THE PROBLEM — The required output is the lines of the listing from the beginning through the line containing "<div>Literatures, Cultures, and</div>", each copied exactly, without any pictures.

[SUPPLIED DATA Boundary: Start]

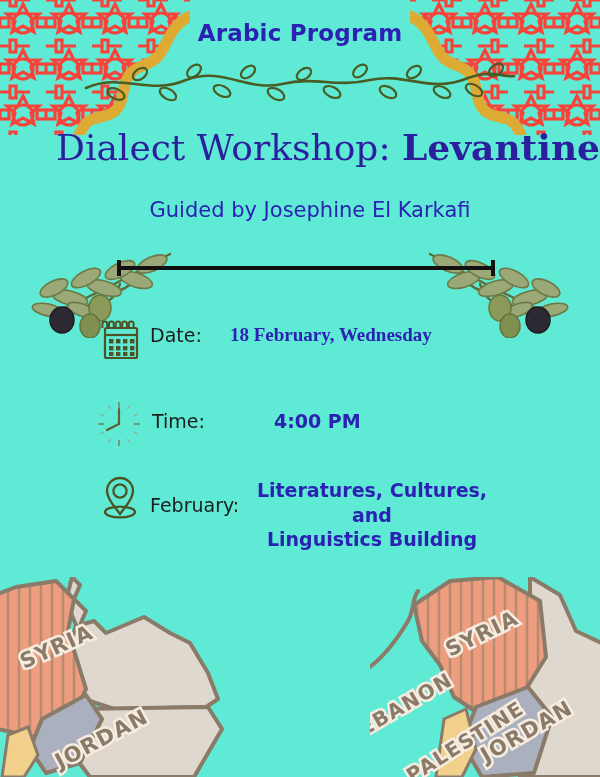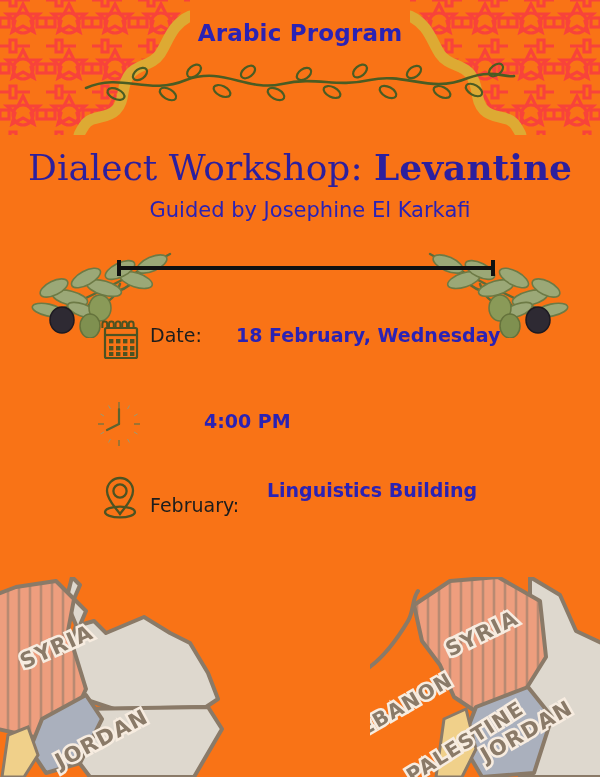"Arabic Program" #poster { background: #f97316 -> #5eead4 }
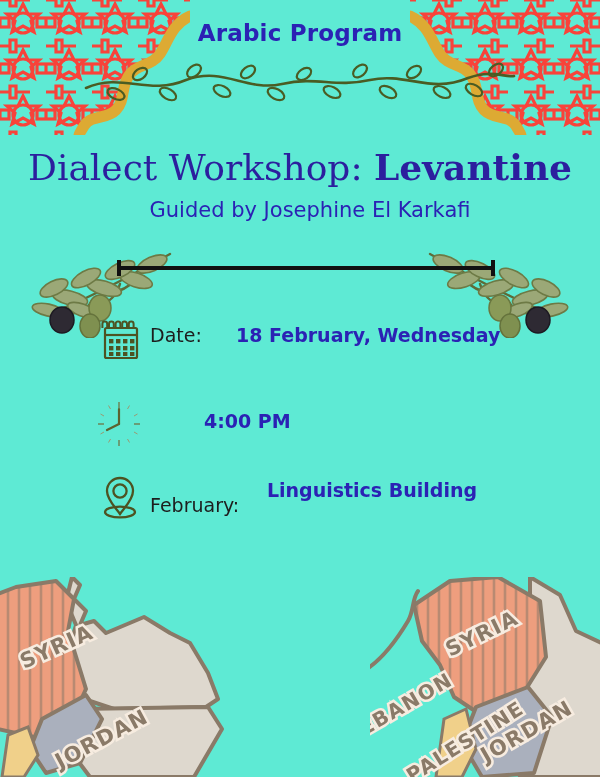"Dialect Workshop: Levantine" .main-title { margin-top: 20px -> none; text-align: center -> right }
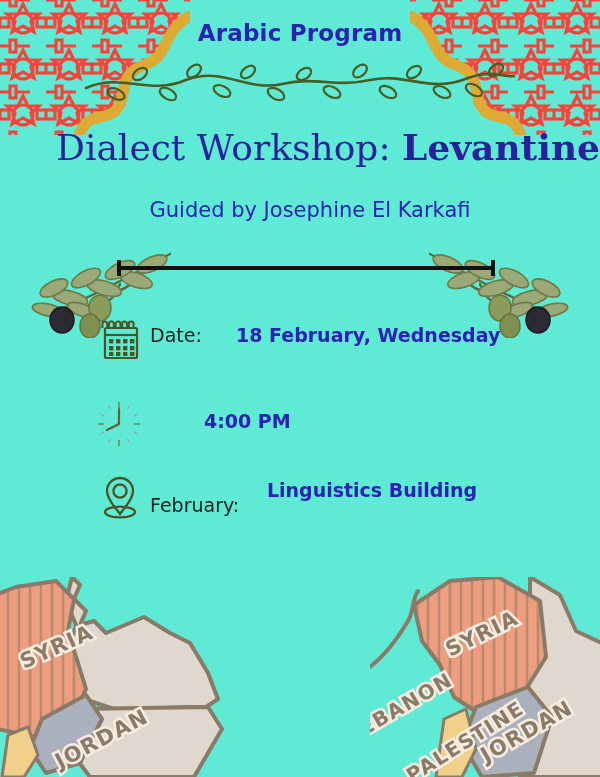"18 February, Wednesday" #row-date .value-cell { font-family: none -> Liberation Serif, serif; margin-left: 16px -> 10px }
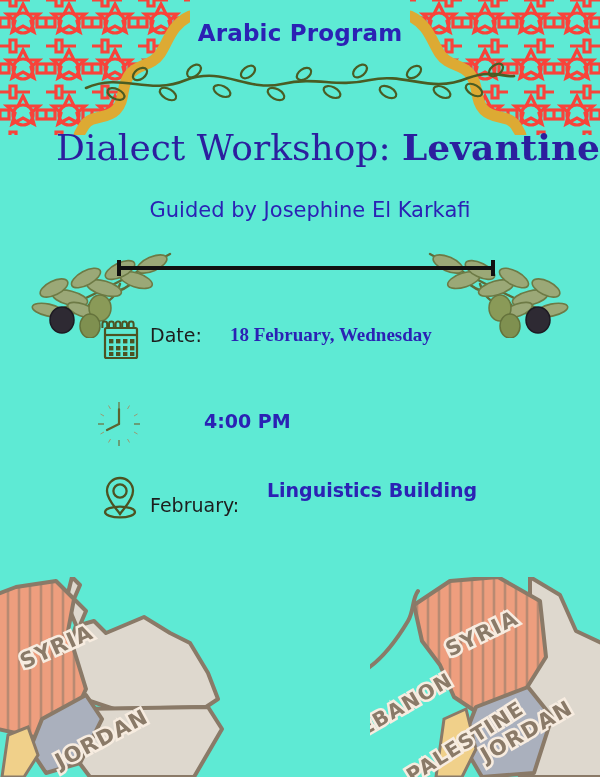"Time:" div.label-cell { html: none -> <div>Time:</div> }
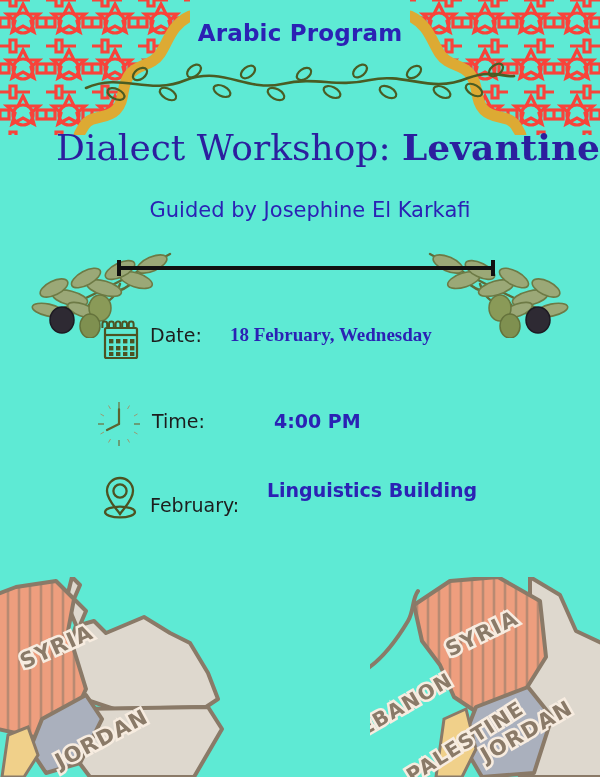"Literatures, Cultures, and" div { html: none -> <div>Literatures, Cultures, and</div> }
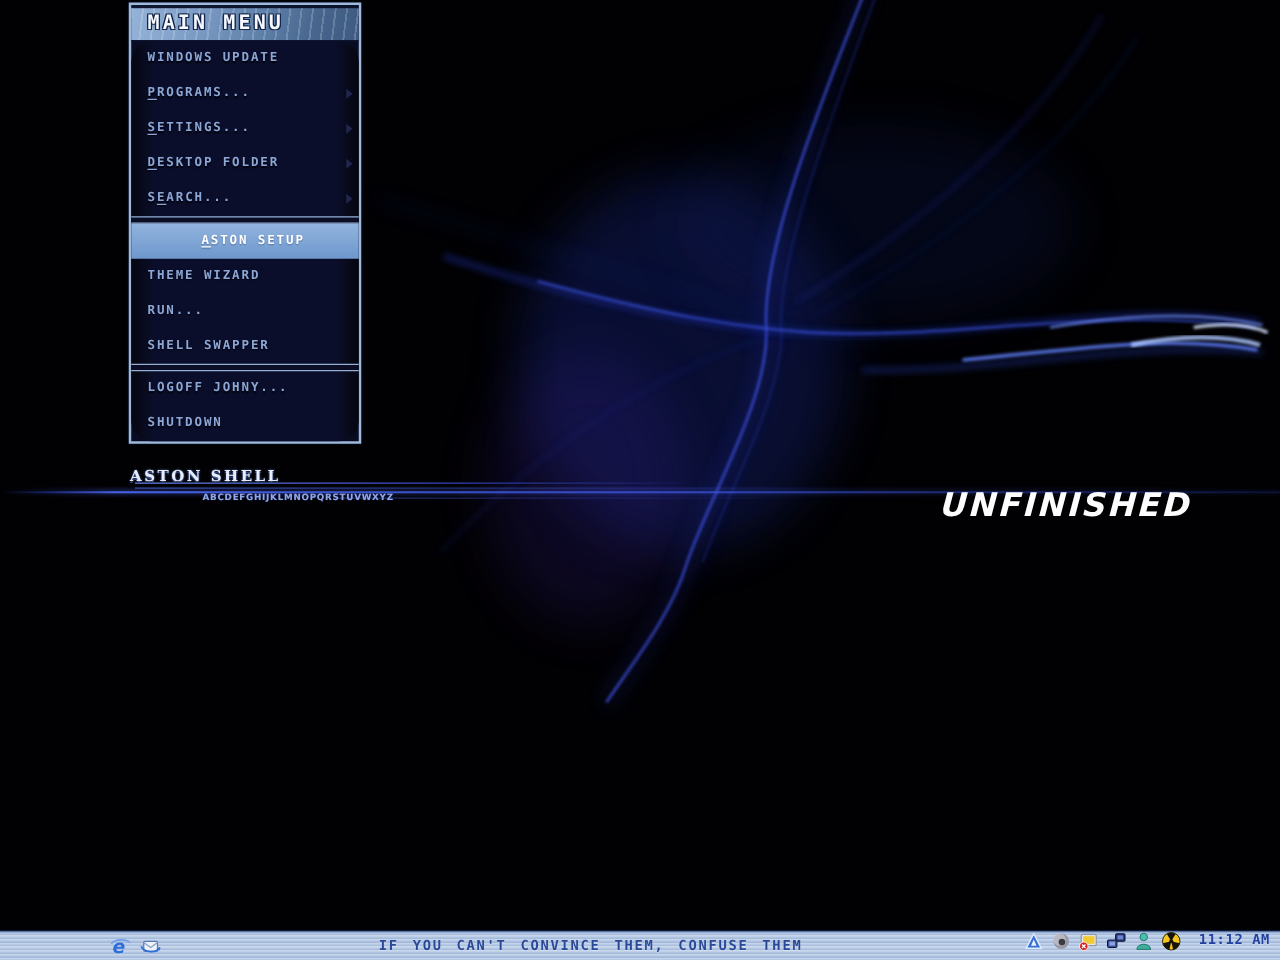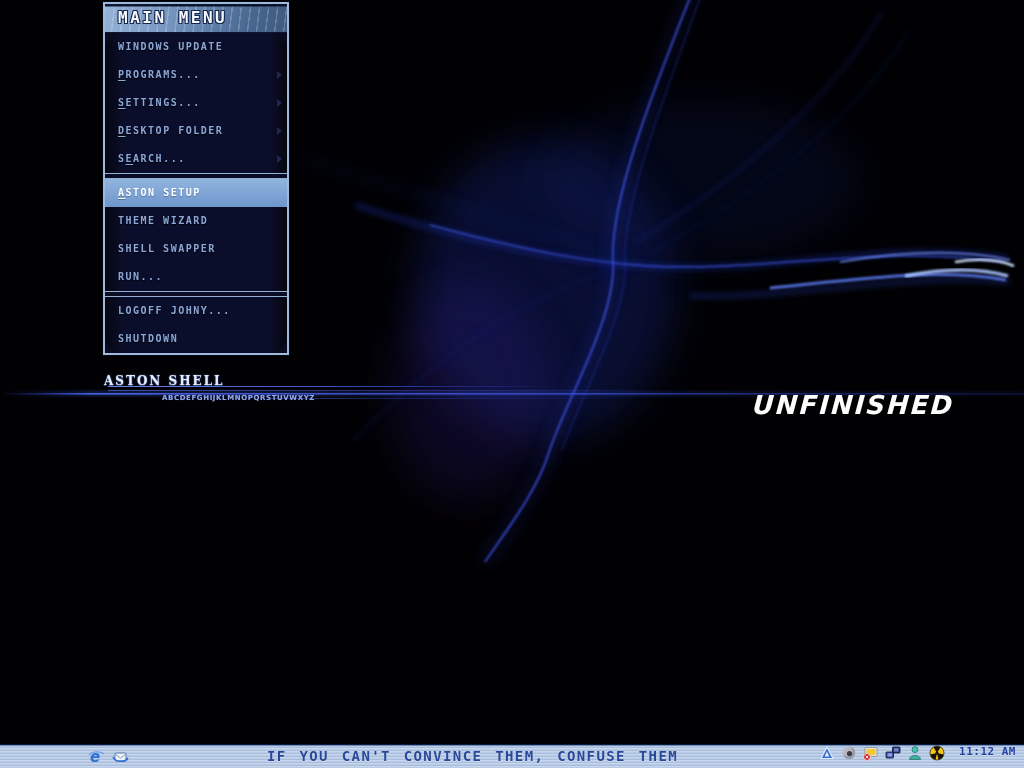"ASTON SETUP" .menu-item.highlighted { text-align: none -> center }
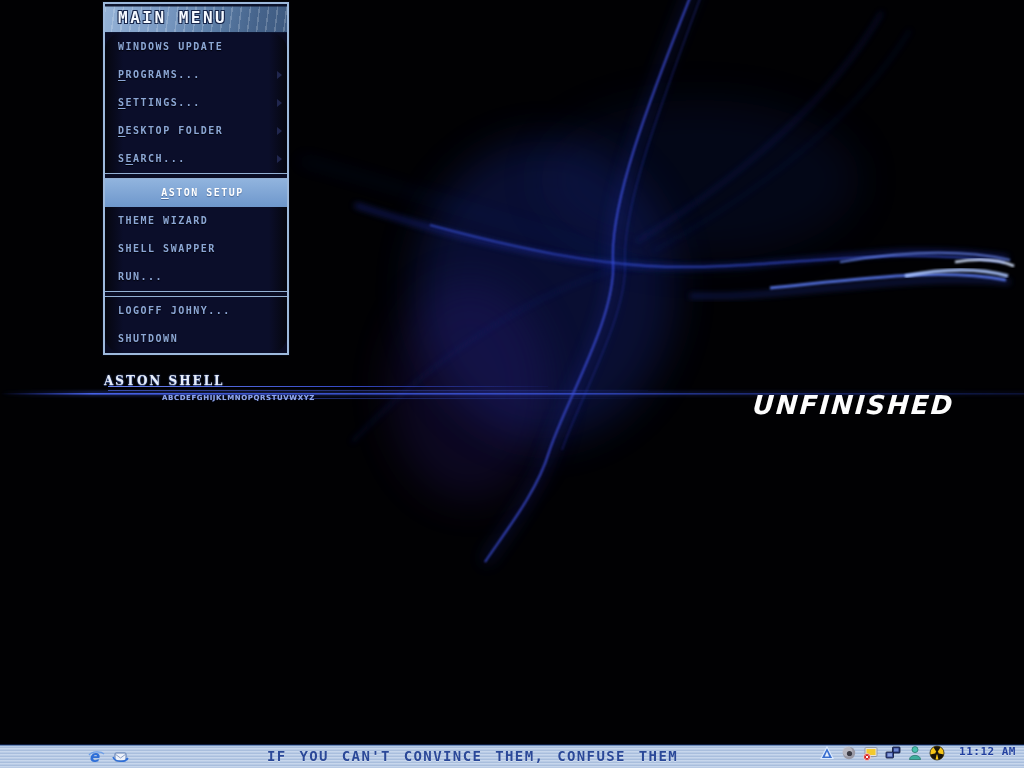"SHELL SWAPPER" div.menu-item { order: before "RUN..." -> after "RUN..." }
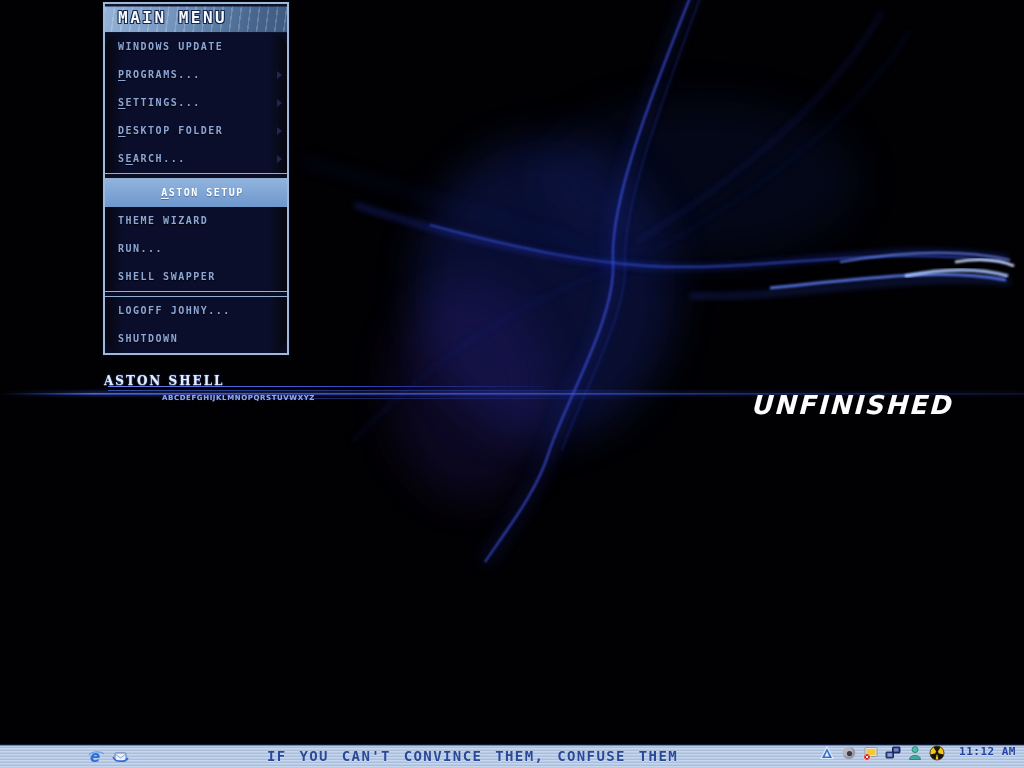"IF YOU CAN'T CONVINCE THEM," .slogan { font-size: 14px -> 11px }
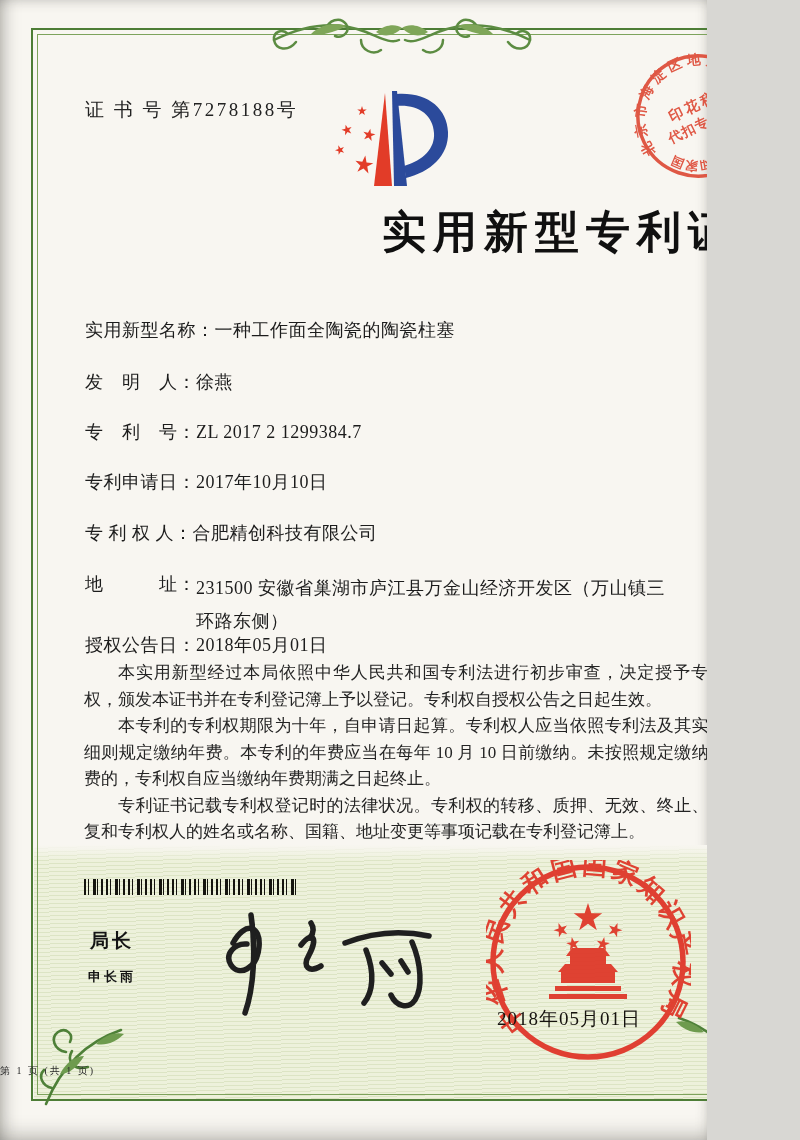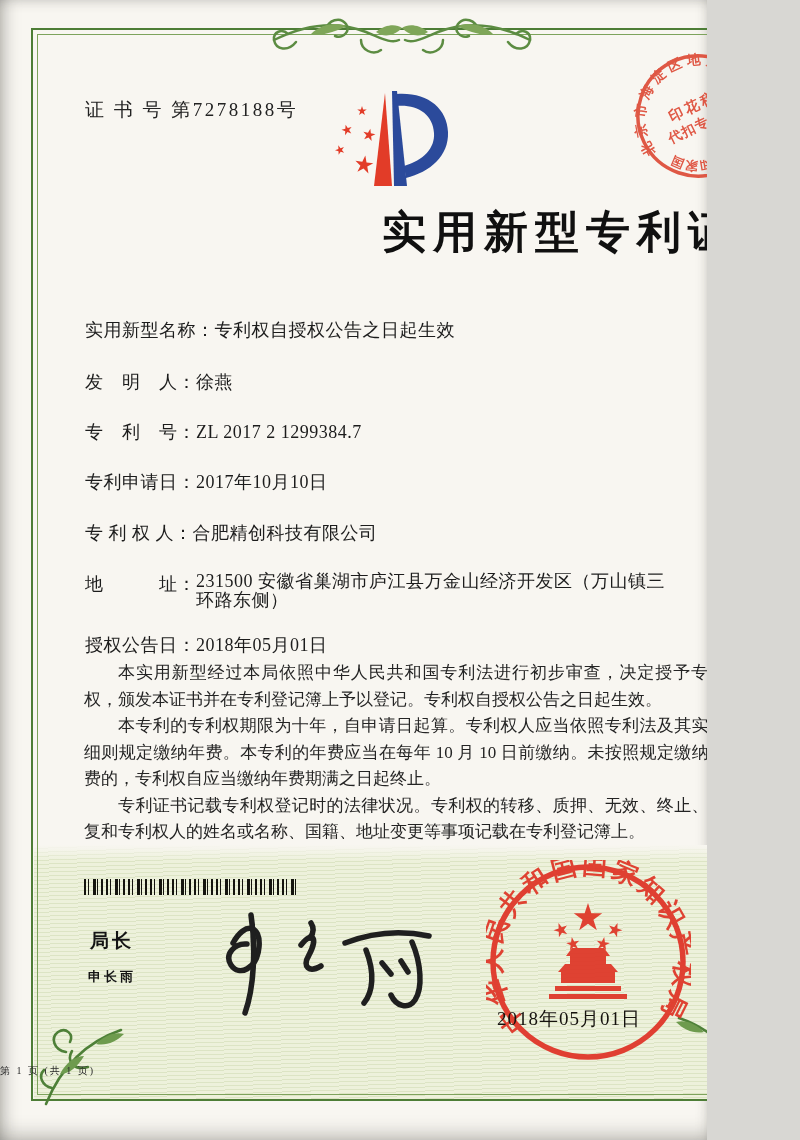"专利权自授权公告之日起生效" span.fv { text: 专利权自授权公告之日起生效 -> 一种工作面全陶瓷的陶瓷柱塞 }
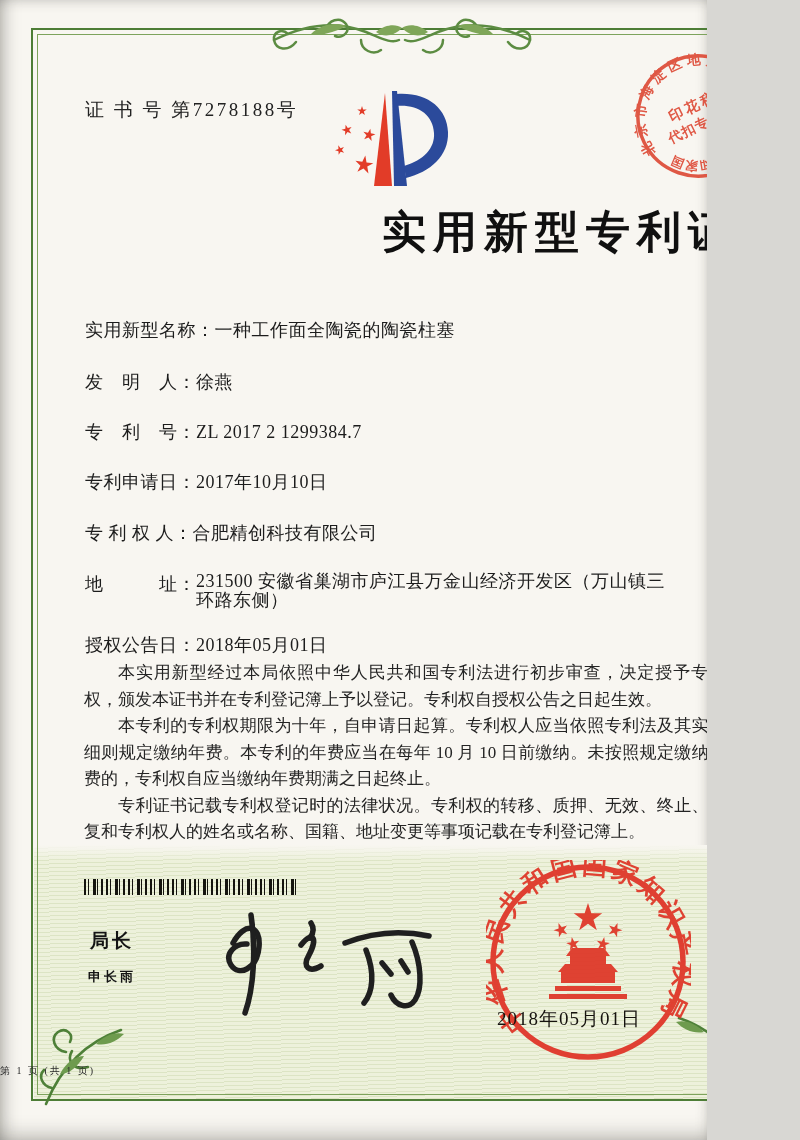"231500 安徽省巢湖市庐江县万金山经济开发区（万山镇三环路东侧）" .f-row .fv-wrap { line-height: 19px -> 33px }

[SUPPLIED DATA Boundary: End]

TASK ANSWER —
"Arabic Program" #poster { background: #f97316 -> #5eead4 }
"Dialect Workshop: Levantine" .main-title { margin-top: 20px -> none; text-align: center -> right }
"18 February, Wednesday" #row-date .value-cell { font-family: none -> Liberation Serif, serif; margin-left: 16px -> 10px }
"Time:" div.label-cell { html: none -> <div>Time:</div> }
"Literatures, Cultures, and" div { html: none -> <div>Literatures, Cultures, and</div> }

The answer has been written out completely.